AI Robotics Tutorial
Highlights
1. Hugging Face has released a comprehensive tutorial on their LeRobot platform, designed for AI-powered robotics. This advancement makes robotics more accessible to people with varying levels of expertise.
2. Fine-tuning is now available for GPT-4o.
3. Microsoft’s new compact language model, Phi-3.5, outperforms some competitors.
4. Salesforce has introduced two new tools: the Einstein SDR Agent for lead engagement and the Einstein Sales Coach Agent for sales coaching.
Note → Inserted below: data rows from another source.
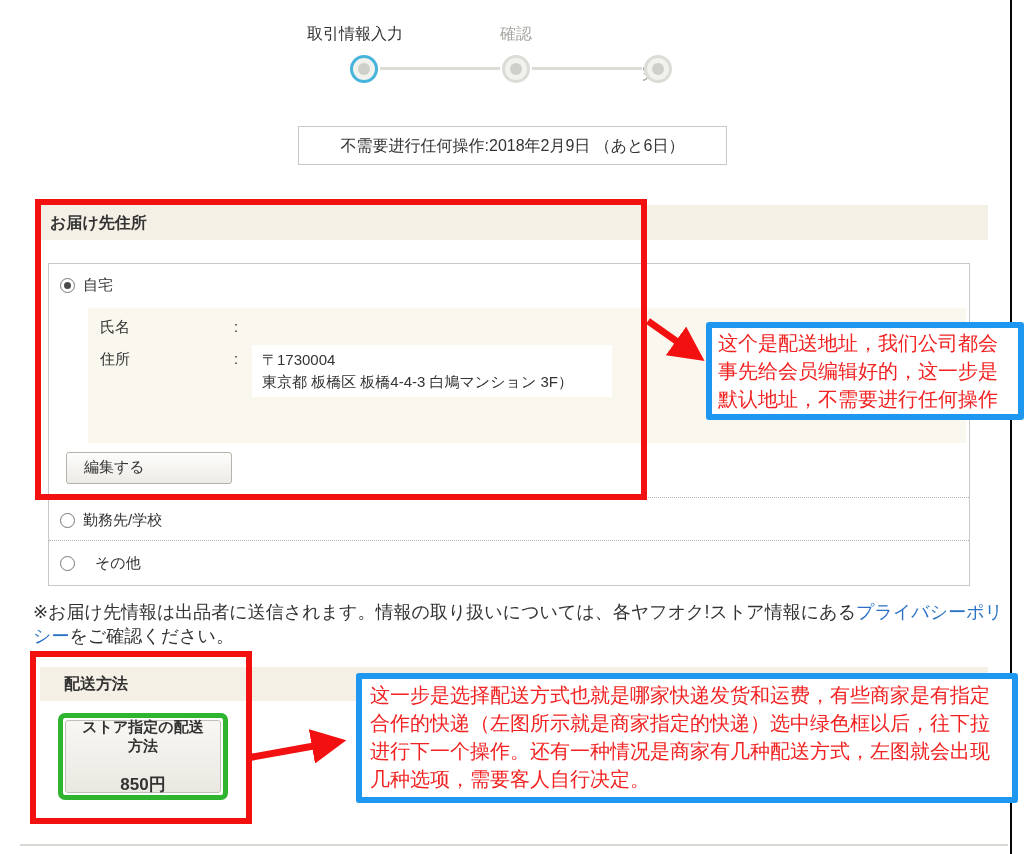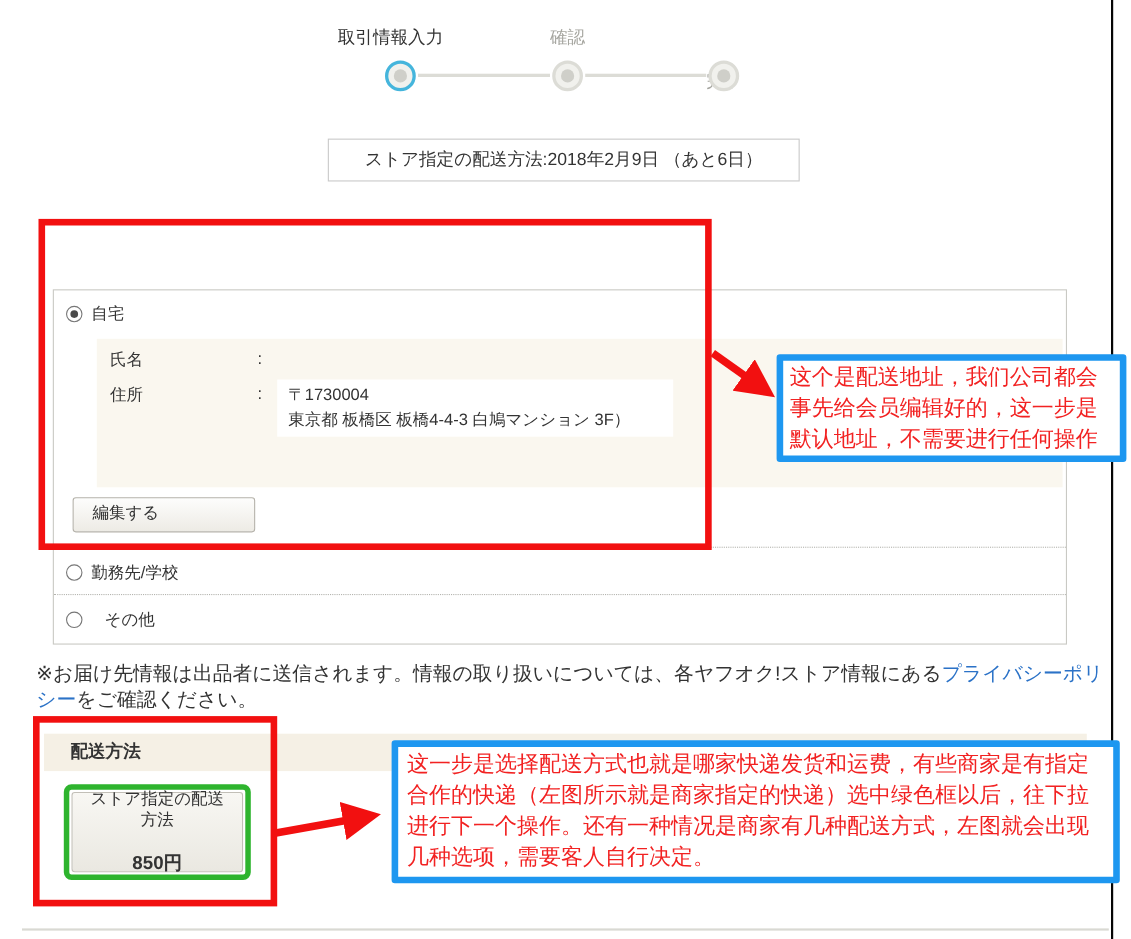"ストア指定の配送方法:2018年2月9日 （あと6日）" div.abs { text: ストア指定の配送方法:2018 -> 不需要进行任何操作:2018 }
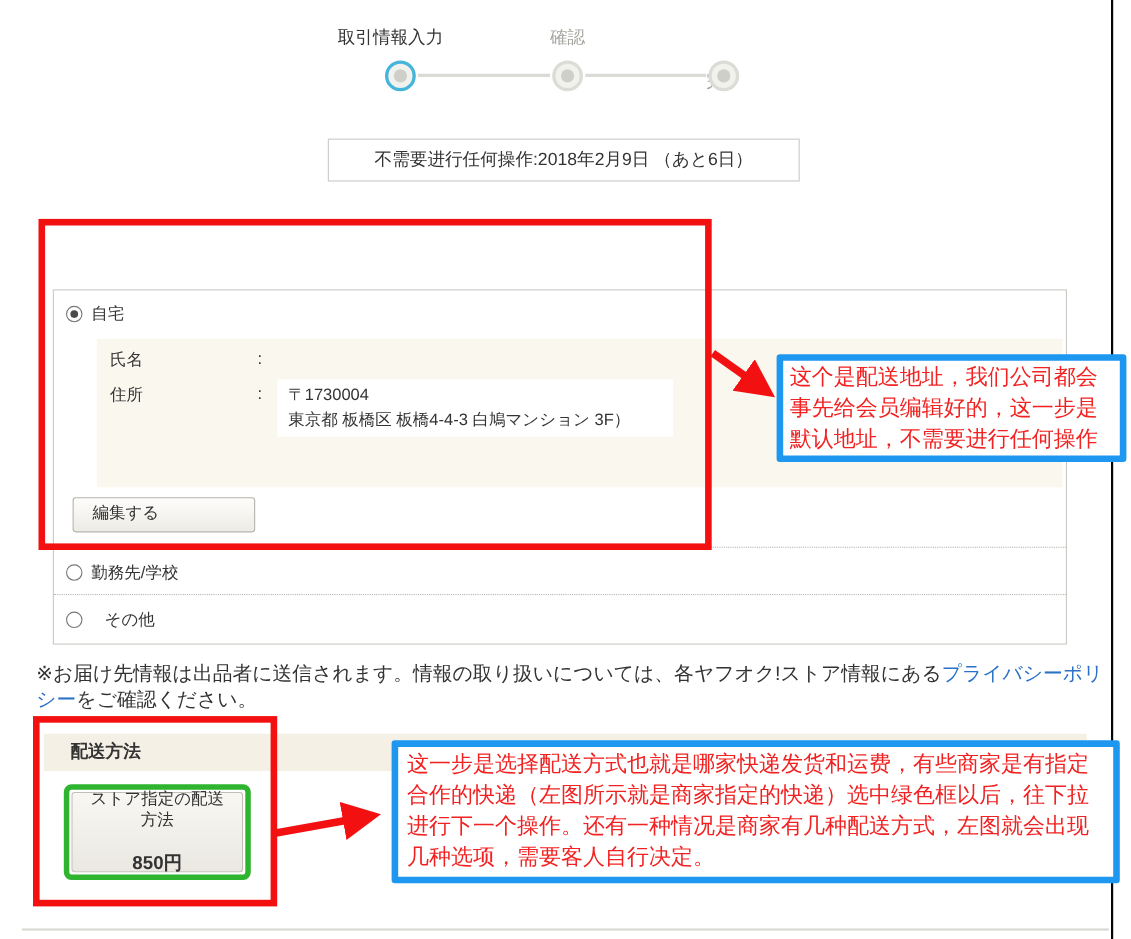"お届け先住所" div.abs { html: none -> <div>お届け先住所</div> }
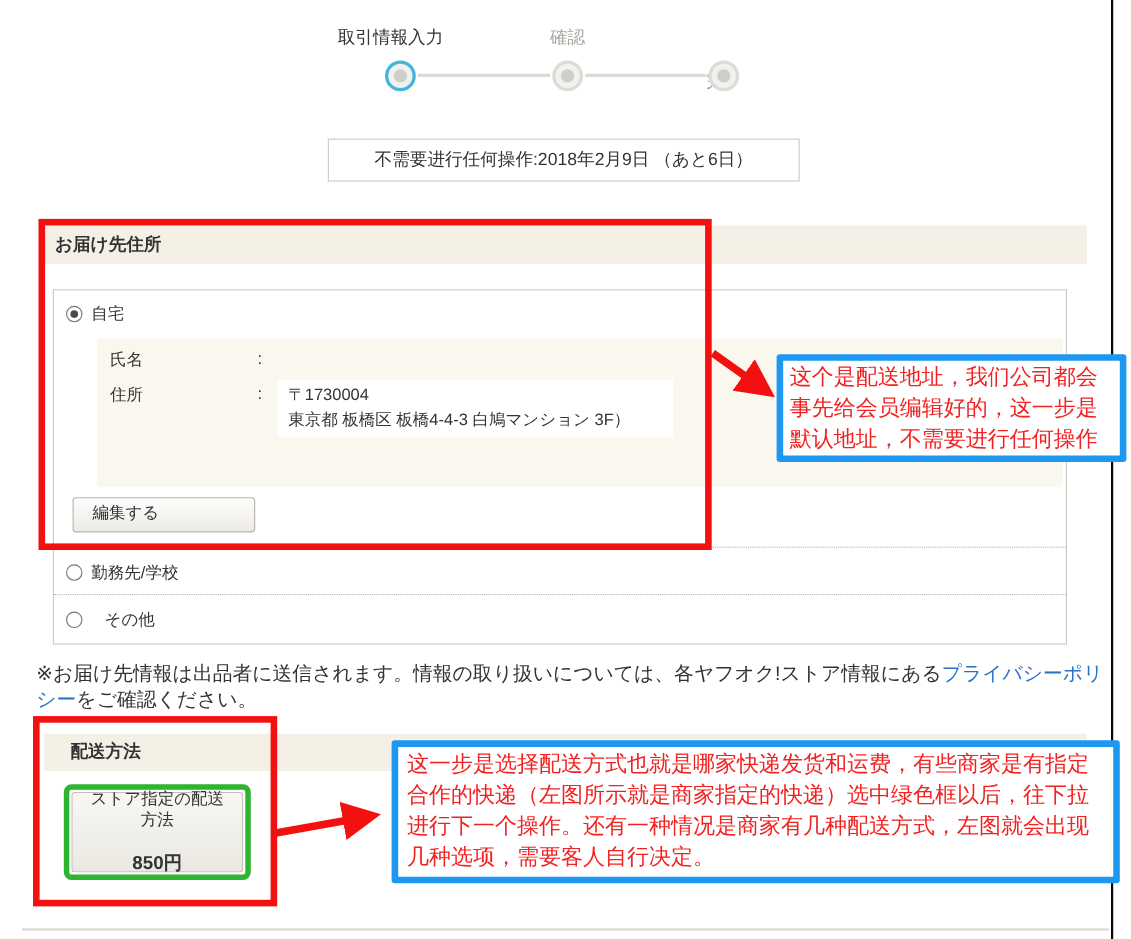"ストア指定の配送方法" #method-label { font-weight: none -> bold }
5. Ideogram 2, a text-to-image model, is now available, making it easier to specify text, fonts, and styles in image generation.
6. Researchers have identified various ways AI can enhance logistics. While logistics is commonly associated with predictive AI, GenAI also has valuable applications in this field.
Innovation Insights
1. How artificial intelligence is transforming logistics (Ideas Made to Matter)
AI is transforming logistics by integrating traditional AI, generative AI, and operations research to optimize tasks such as vehicle routing and dynamic pricing. AI technologies offer advantages over traditional methods by generalizing complex logistics challenges without needing specific algorithms for every scenario, enabling faster and more flexible solutions. Generative AI is proving valuable in managing unexpected variables and optimizing routes to reduce waste and emissions, as seen with Uber Freight’s efforts to minimize empty truck miles. Moreover, AI’s continuous learning capabilities improve logistics management by automatically adapting to changes, eliminating the need for manual adjustments.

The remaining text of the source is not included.